**EXERCISE DIRECTIONS**
Could the records below please be retyped exactly, with their pictures left out?

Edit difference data
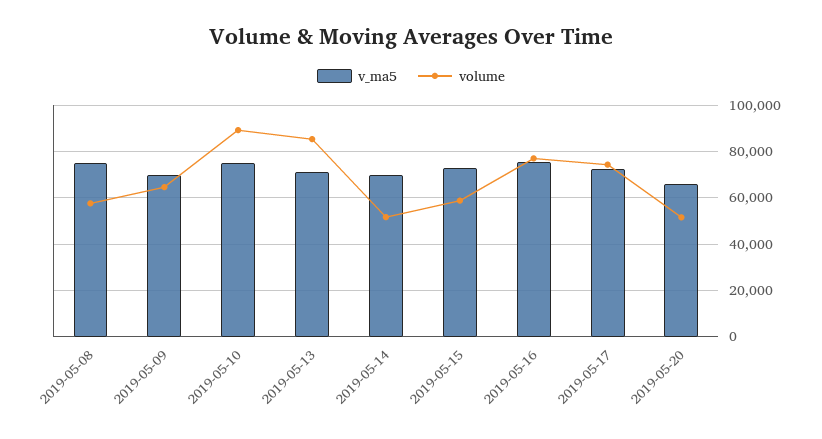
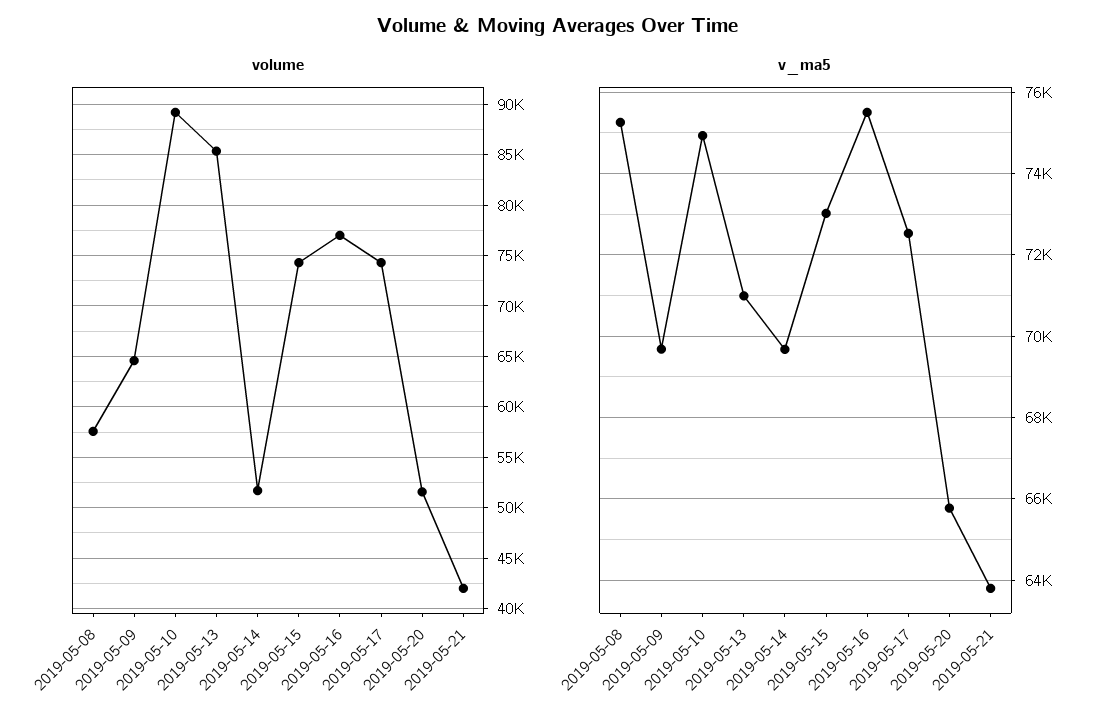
volume, 2019-05-15: 60000 -> 74000
volume, 2019-05-21: none -> 42000
v_ma5, 2019-05-21: none -> 63800

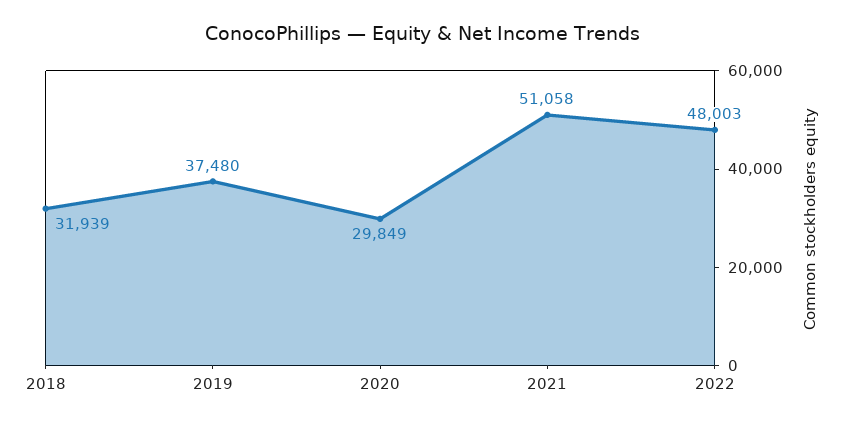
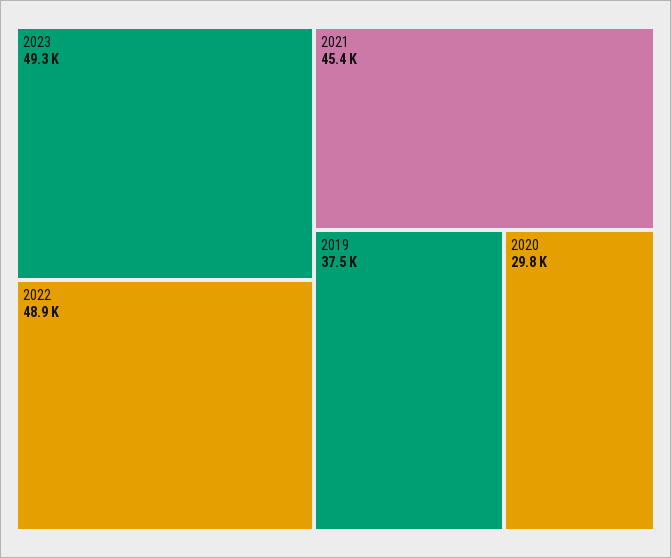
2018: 31939 -> none
2021: 51058 -> 45400
2022: 48003 -> 48900
2023: none -> 49300

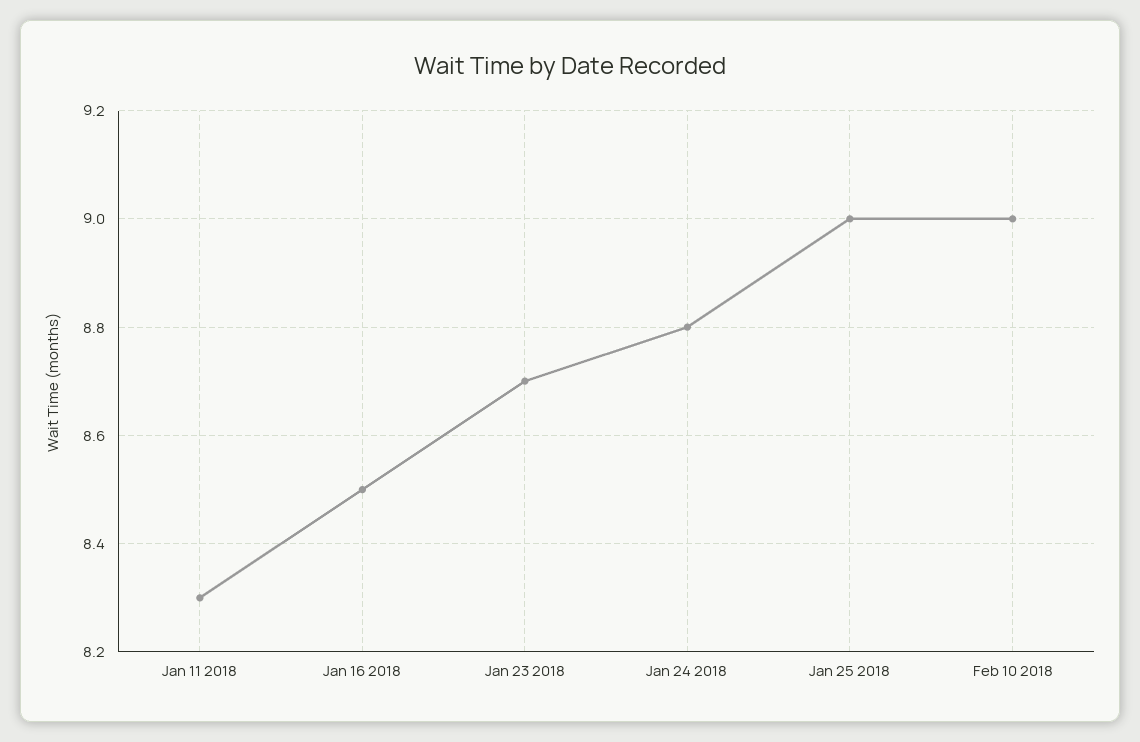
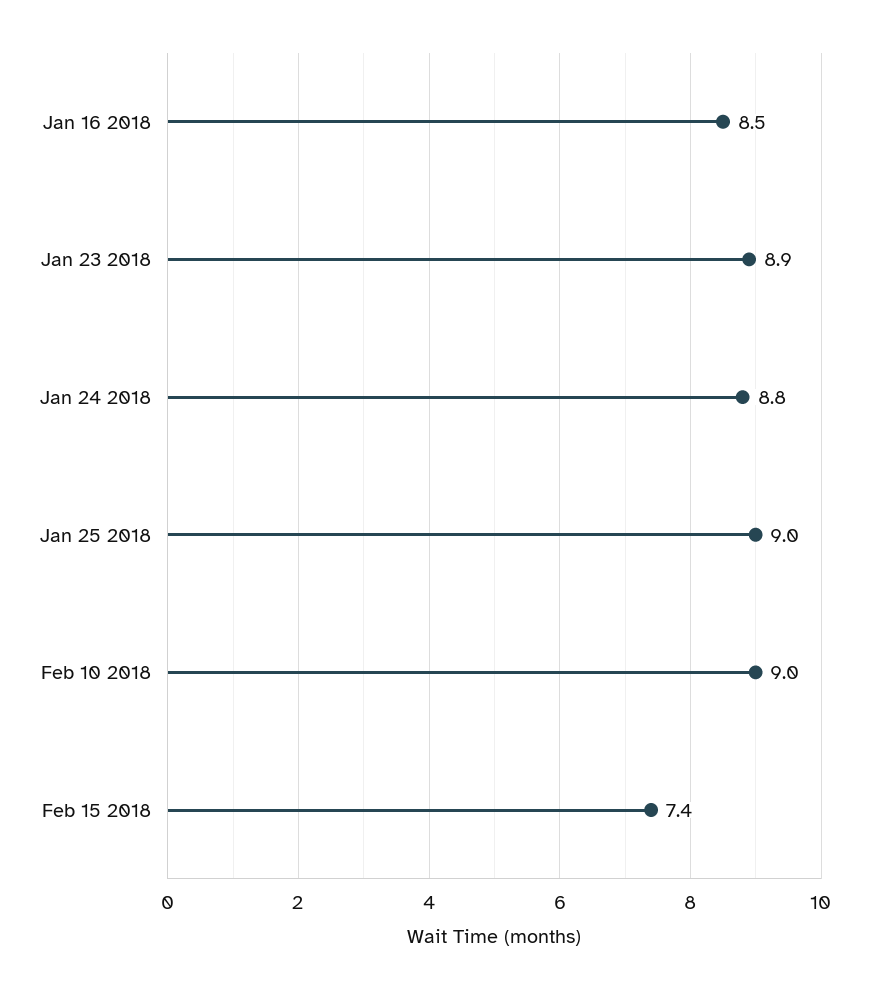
Jan 11 2018: 8.3 -> none
Jan 23 2018: 8.7 -> 8.9
Feb 15 2018: none -> 7.4

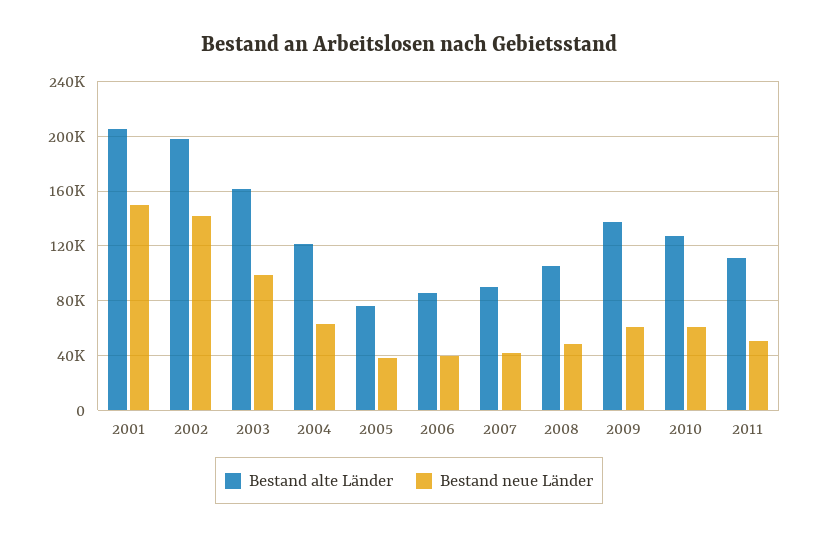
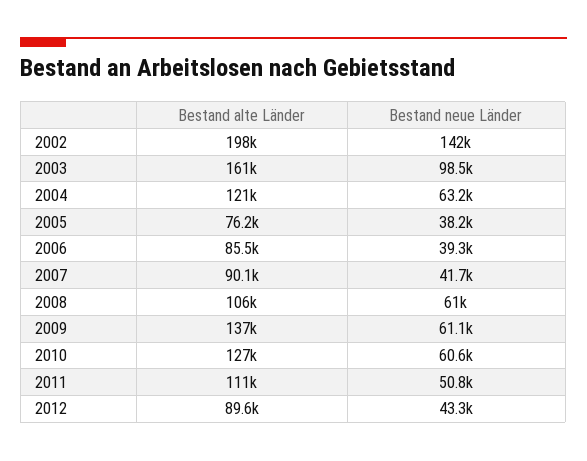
Bestand alte Länder, 2001: 205000 -> none
Bestand neue Länder, 2001: 150000 -> none
Bestand neue Länder, 2008: 50000 -> 61000
Bestand alte Länder, 2012: none -> 89600
Bestand neue Länder, 2012: none -> 43300

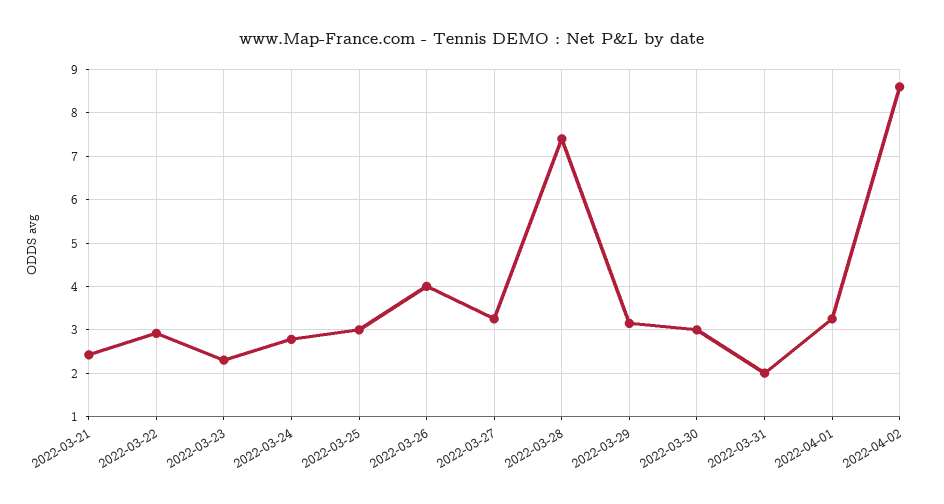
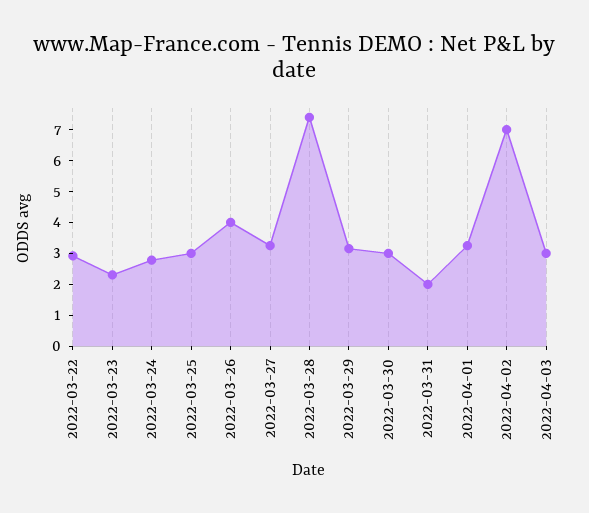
2022-03-21: 2.4 -> none
2022-04-02: 8.6 -> 7
2022-04-03: none -> 3

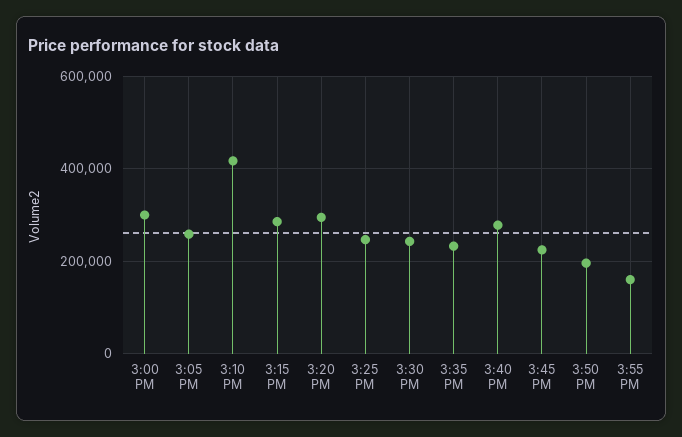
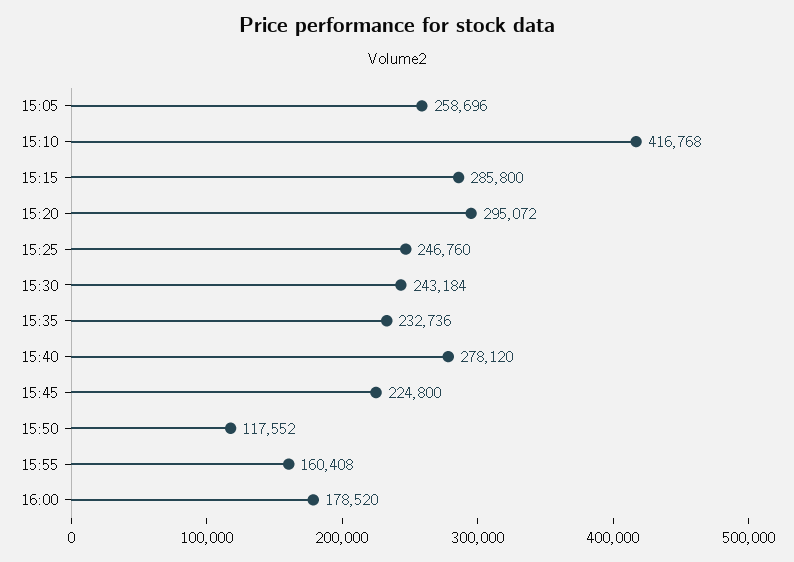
3:00 PM: 300000 -> none
3:50 PM: 200000 -> 117552
16:00: none -> 178520

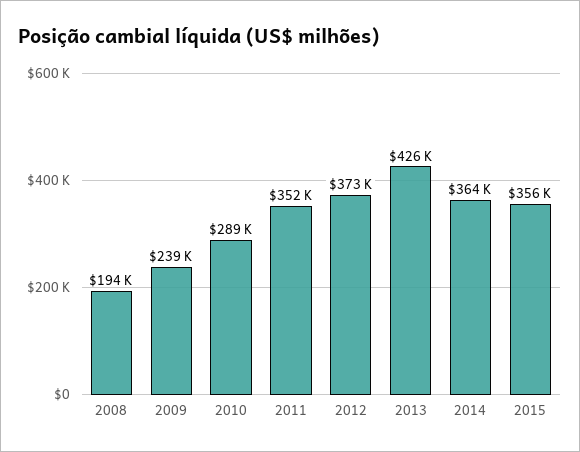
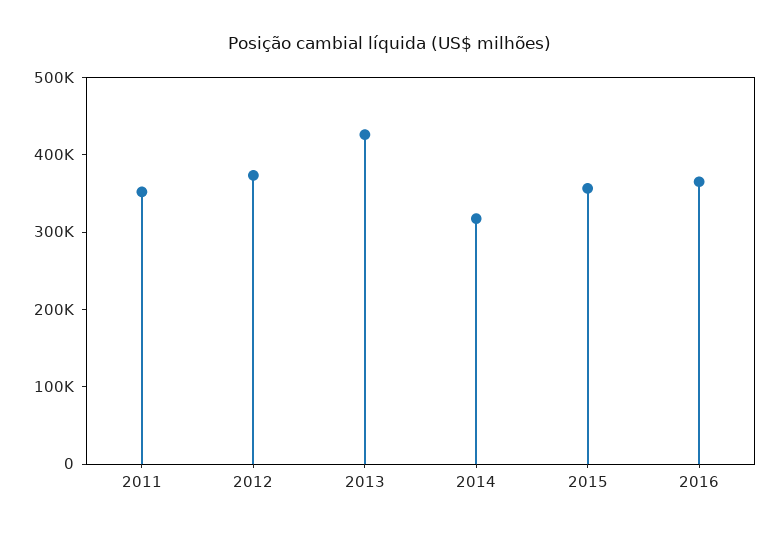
2008: 194000 -> none
2009: 239000 -> none
2010: 289000 -> none
2014: 364000 -> 320000
2016: none -> 360000

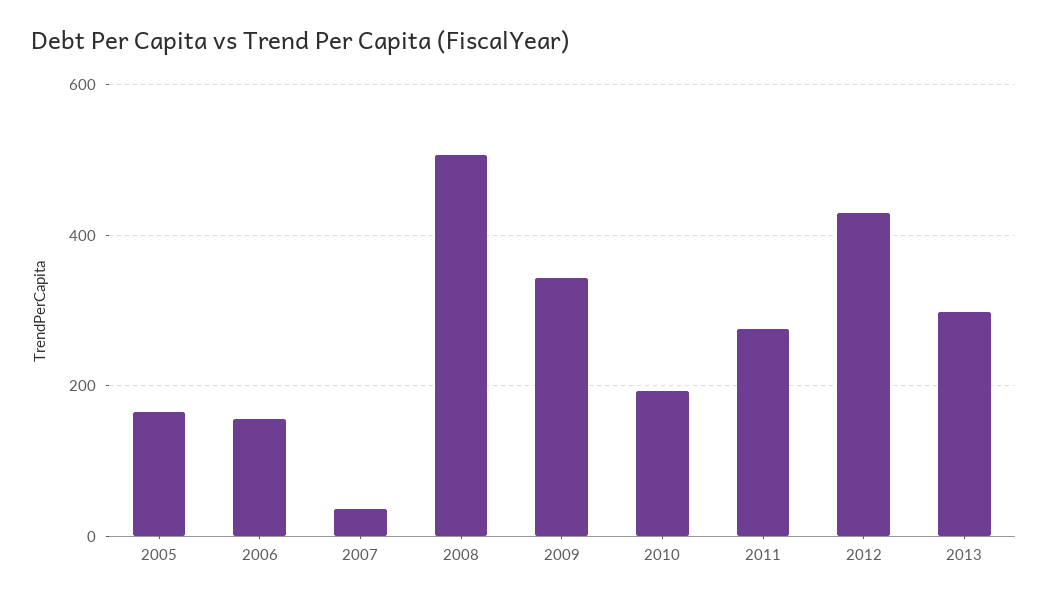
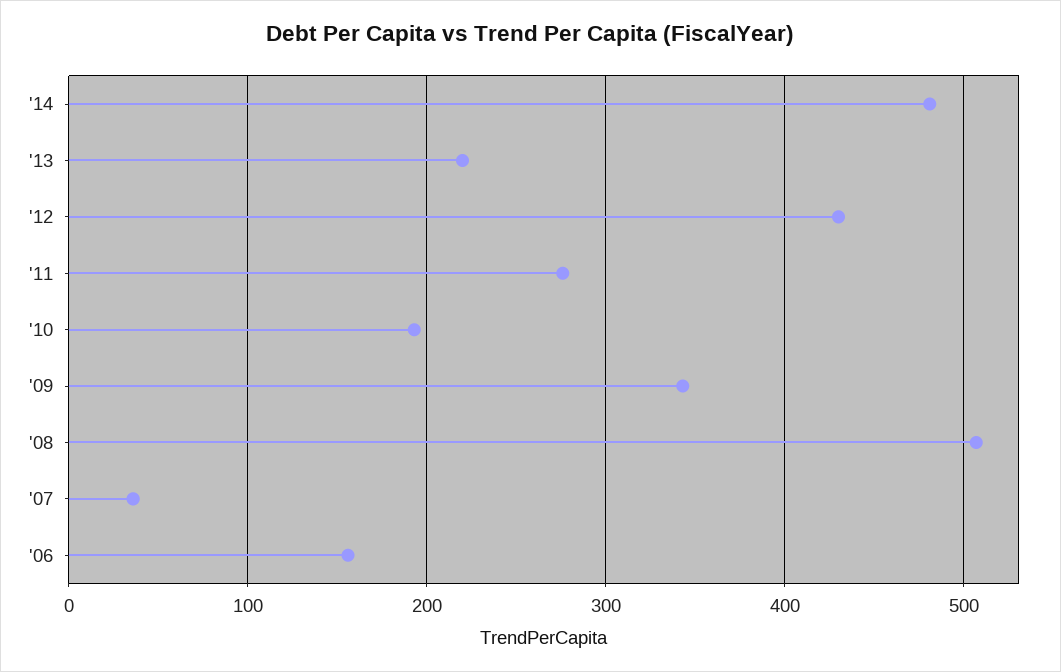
2005: 160 -> none
2013: 300 -> 220
'14: none -> 480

**EXERCISE ANSWER**
volume, 2019-05-15: 60000 -> 74000
volume, 2019-05-21: none -> 42000
v_ma5, 2019-05-21: none -> 63800

2018: 31939 -> none
2021: 51058 -> 45400
2022: 48003 -> 48900
2023: none -> 49300

Jan 11 2018: 8.3 -> none
Jan 23 2018: 8.7 -> 8.9
Feb 15 2018: none -> 7.4

Bestand alte Länder, 2001: 205000 -> none
Bestand neue Länder, 2001: 150000 -> none
Bestand neue Länder, 2008: 50000 -> 61000
Bestand alte Länder, 2012: none -> 89600
Bestand neue Länder, 2012: none -> 43300

2022-03-21: 2.4 -> none
2022-04-02: 8.6 -> 7
2022-04-03: none -> 3

3:00 PM: 300000 -> none
3:50 PM: 200000 -> 117552
16:00: none -> 178520

2008: 194000 -> none
2009: 239000 -> none
2010: 289000 -> none
2014: 364000 -> 320000
2016: none -> 360000

2005: 160 -> none
2013: 300 -> 220
'14: none -> 480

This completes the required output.